Every once in a while, you come across a song that not only entertains, but also brings you on a journey. From the first time I heard this song, it felt like a musical autobiography.
Starting out with a single acoustic guitar, you find yourself in the Robinson brother’s room in Georgia, just experimenting with some riffs. Then the smooth, Southern rock organ comes in, elevating the musical complexity. By the first chorus, the electric guitar takes you to early Black Crowes gigs; the roots of a great band have set in, but they are still very much just jamming with each other. When the bass and snare of a drum kit take over for the more muted percussive instruments of the first minute and a half, you can feel the song begin to gain confidence and momentum. This continues to build until it reaches the crescendo of a dual guitar solo, highlighting the perfected fundamentals that made the Black Crowes great. By now, you’re in a massive stadium, watching the Crowes play at the height of their fame. Then, in a perfect metaphor, the solo gives way to a beautiful piano progression, which for me draws a parallel to the end of Clapton’s “Layla;” perhaps a foreshadowing of this group’s Hall of Fame future.

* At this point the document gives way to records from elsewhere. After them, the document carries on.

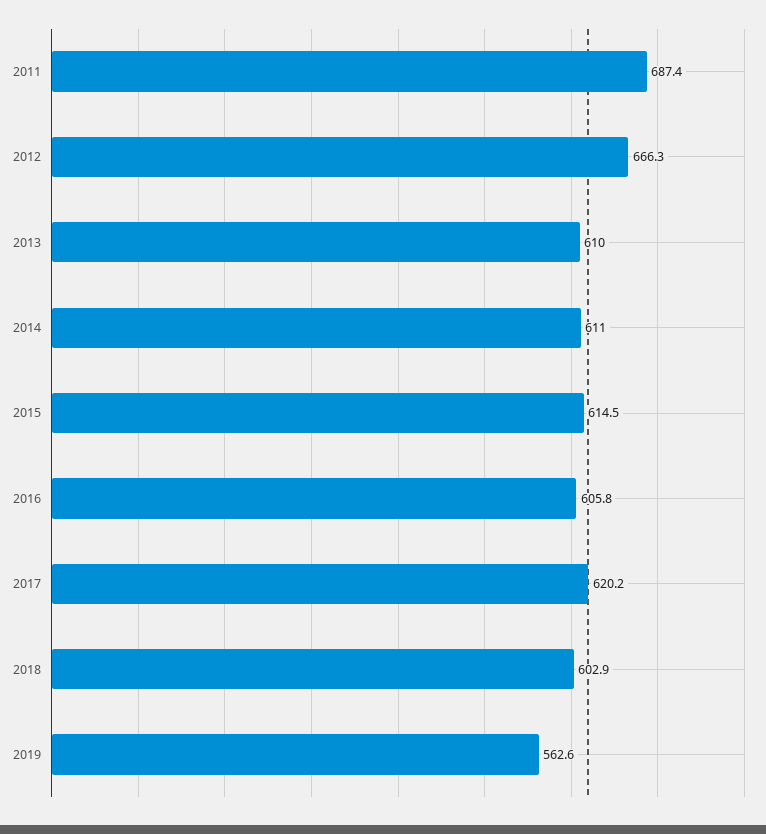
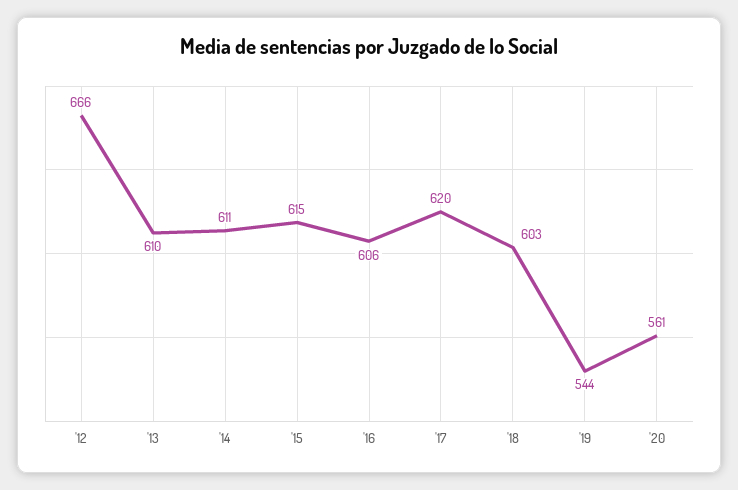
2011: 687.4 -> none
2019: 562.6 -> 544
'20: none -> 561

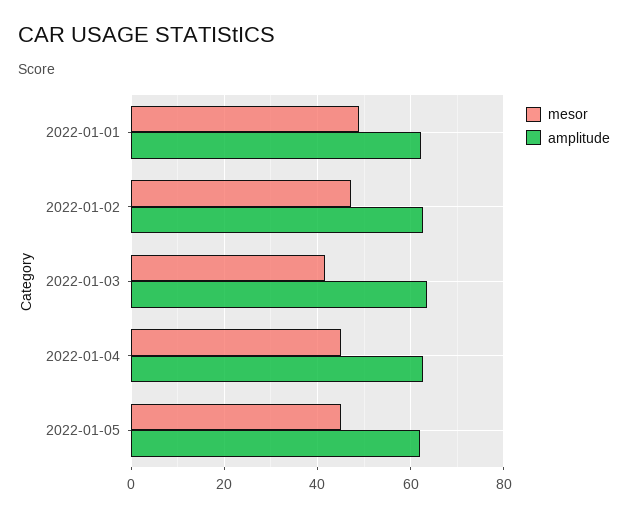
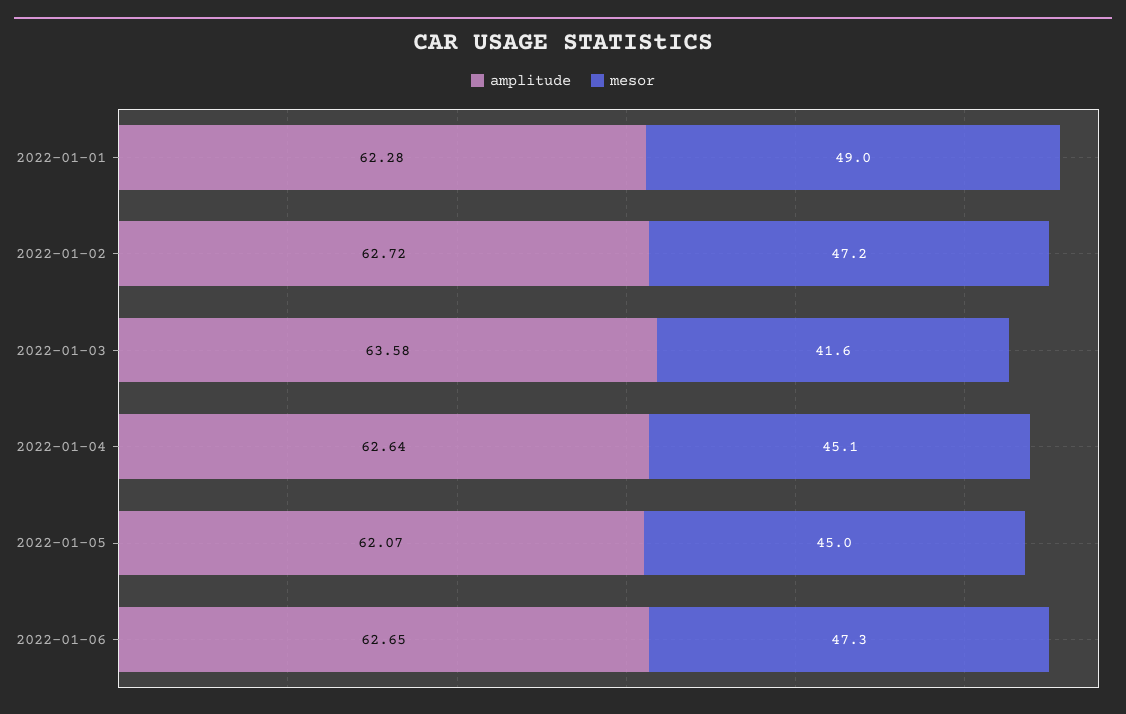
amplitude, 2022-01-06: none -> 62.65
mesor, 2022-01-06: none -> 47.3

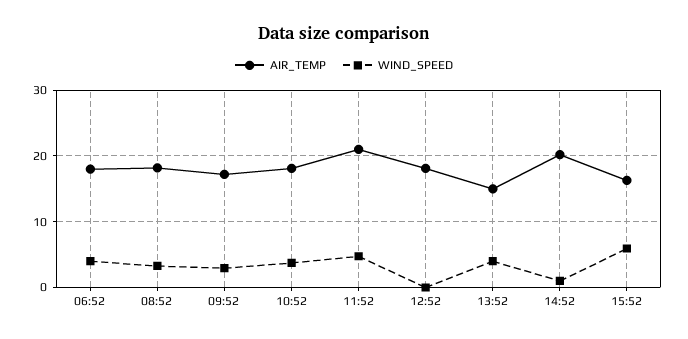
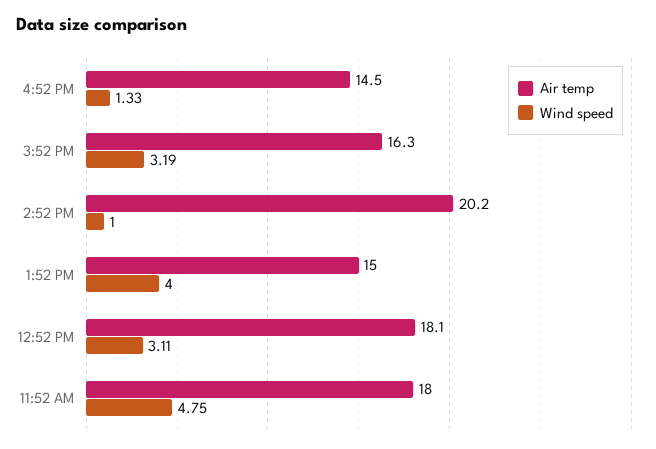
AIR_TEMP, 06:52: 18 -> none
WIND_SPEED, 06:52: 4 -> none
AIR_TEMP, 08:52: 18 -> none
WIND_SPEED, 08:52: 3 -> none
AIR_TEMP, 09:52: 17 -> none
WIND_SPEED, 09:52: 3 -> none
AIR_TEMP, 10:52: 18 -> none
WIND_SPEED, 10:52: 4 -> none
AIR_TEMP, 11:52: 21 -> 18
WIND_SPEED, 12:52: 0 -> 3.11
WIND_SPEED, 15:52: 6 -> 3.19
AIR_TEMP, 4:52 PM: none -> 14.5
WIND_SPEED, 4:52 PM: none -> 1.33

The next minute and a half build into a second crescendo, highlighted by the presence of gospel singers, which seem to symbolize the southern roots that the Crowes built off, yet never outgrew. Next, the song begins to backtrack, first returning to the drum set, acoustic guitar, and rock organ of the second verse. Finally, the drum kit drops out and you are brought full circle back to the high school-age founding brothers, just learning how to play music with each other.
This is truly a beautiful, masterfully composed song, and if it does for you what it does for me, you are going to have a hard time listening to it just once.